I get an array like this:
Array (
[0] =>
array(3) {
[0]=>
27/Oct/2016:06:40:58 +0000
[1]=>
"3571502300"
[2]=>
"113"
}
)
$re = '/\[(?P<dt>\d\d\/[A-Z][a-z]{2}\/\d{4}(?:\:\d\d){3} \+\d{4})\] ' .
'"[A-Z]{3,4} \/advise\/asi\/(?P<asi>\d+)\/sky\/\d+\/con\/(?P<con>\d+)/';
preg_match($re, $str, $m);
var_dump($m['dt'], $m['asi'], $m['con']);
// or, if your prefer numeric indices:
//var_dump($m[1], $m[2], $m[3]);
Output
string(26) "27/Oct/2016:06:40:58 +0000"
string(10) "3571502300"
string(3) "113"
Description
The values are captured using named subpatterns in the form:
(?P<name>pattern)
where name is the key name in the matches array.

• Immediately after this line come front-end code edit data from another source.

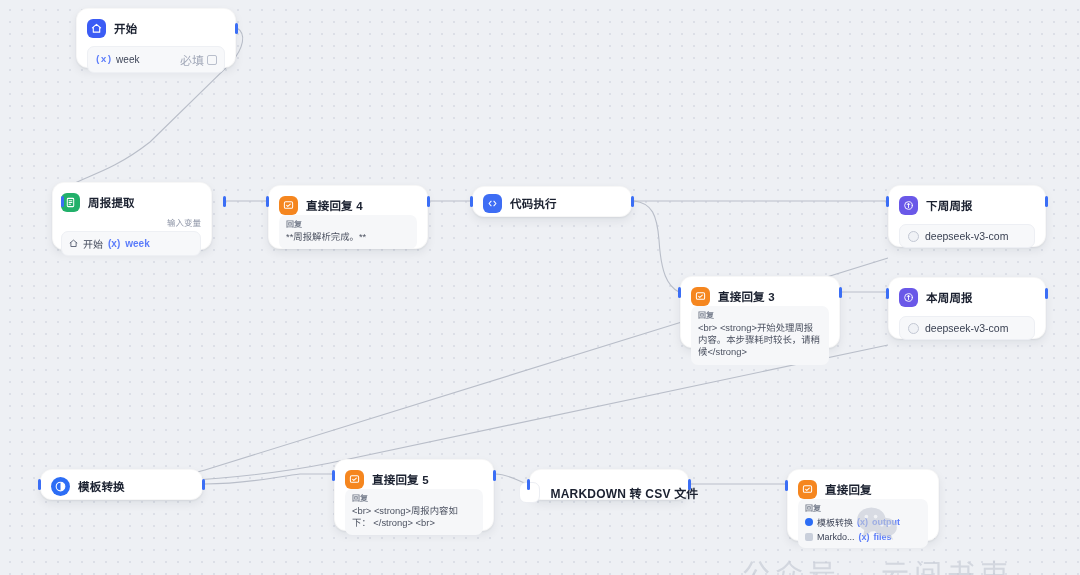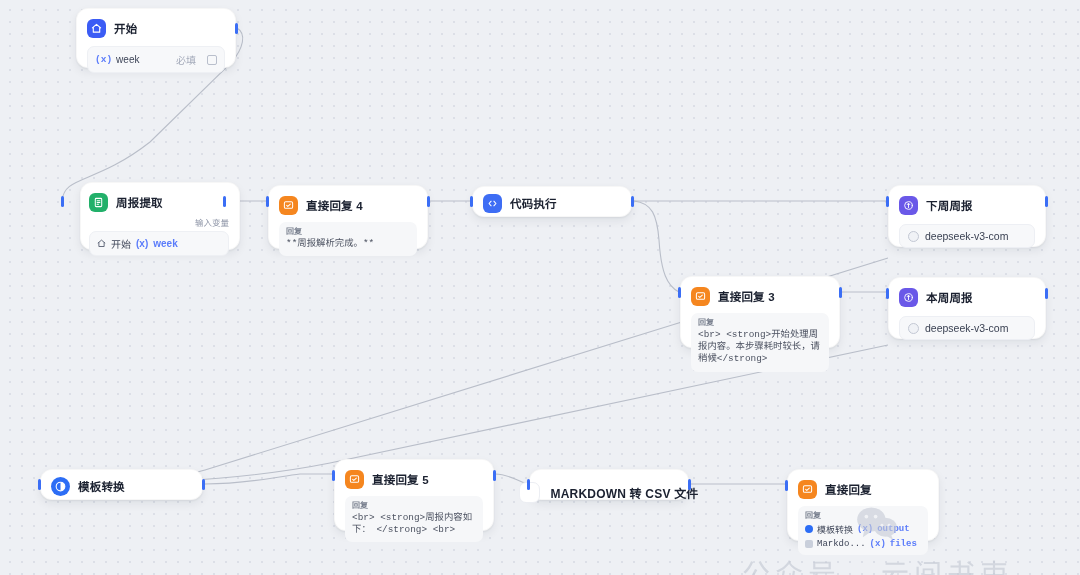--- a/index.html
+++ b/index.html
@@ -112,11 +112,11 @@
     font-family: "Liberation Mono", "DejaVu Sans Mono", monospace;
   }
   .req {
-    font-size: 10px;
+    font-size: 12px;
     color: #a4aaba;
     display: flex;
     align-items: center;
-    gap: 11px;
+    gap: 3px;
     justify-content: space-between;
   }
   .req-box {

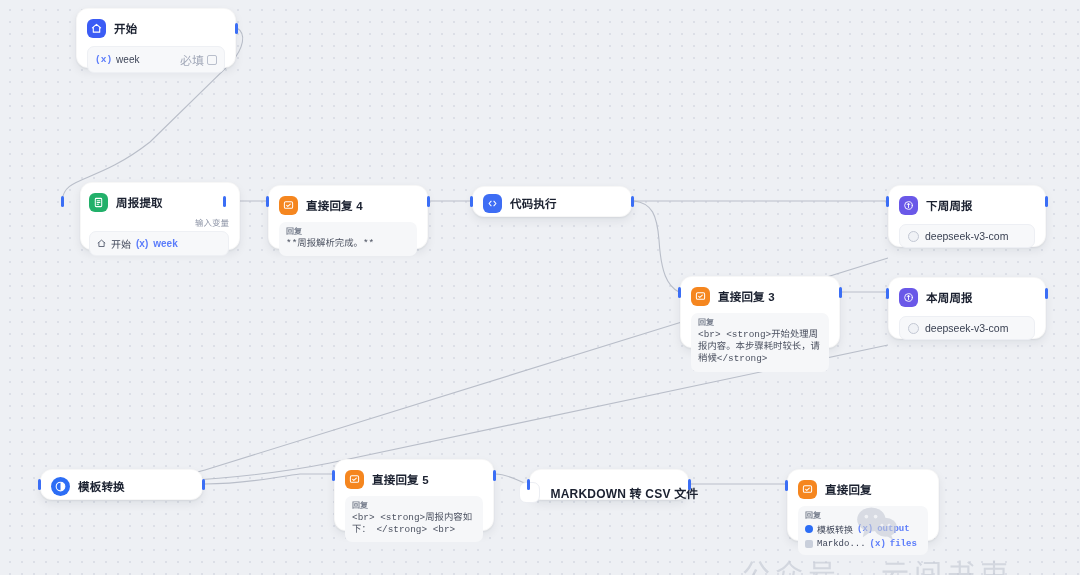--- a/index.html
+++ b/index.html
@@ -309,7 +309,7 @@
   </div>
   <div class="port" style="left:235px; top:23px;"></div>
 
-  <div class="node" id="n-extract" style="left:80px; top:182px; width:160px; height:68px;padding-left:8px;">
+  <div class="node" id="n-extract" style="left:52px; top:182px; width:160px; height:68px;padding-left:8px;">
     <div class="node-head">
       <span class="nicon ic-green">
         <svg width="11" height="11" viewBox="0 0 24 24" fill="none" stroke="#fff" stroke-width="2.2" stroke-linecap="round" stroke-linejoin="round">

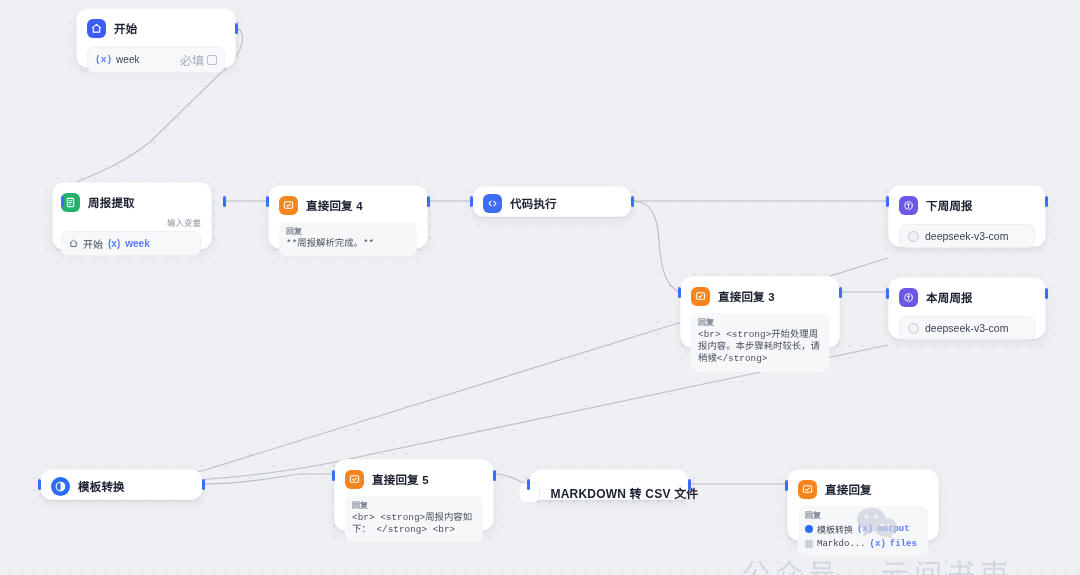--- a/index.html
+++ b/index.html
@@ -148,8 +148,6 @@
     background: #f6f7f9;
     border-radius: 7px;
     padding: 5px 7px 6px 7px;
-    margin-top: 7px;
-    font-family: Liberation Mono, monospace;
   }
   .reply-label {
     font-size: 8px;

(?:\:\d\d){3} is a non-capturing group for the part after the year (in particular, :06:40:58).
The rest is simple.
Errors in your Regular Expression
Note that in the sample code above the square brackets are escaped with a backslash: \[, \], since in regular expressions they mean a set of characters. You didn't escape the square brackets, so the characters between are interpreted as a set of characters.
The part sky\/2\/.* con\/ is wrong because the original string doesn't contain spaces before con/.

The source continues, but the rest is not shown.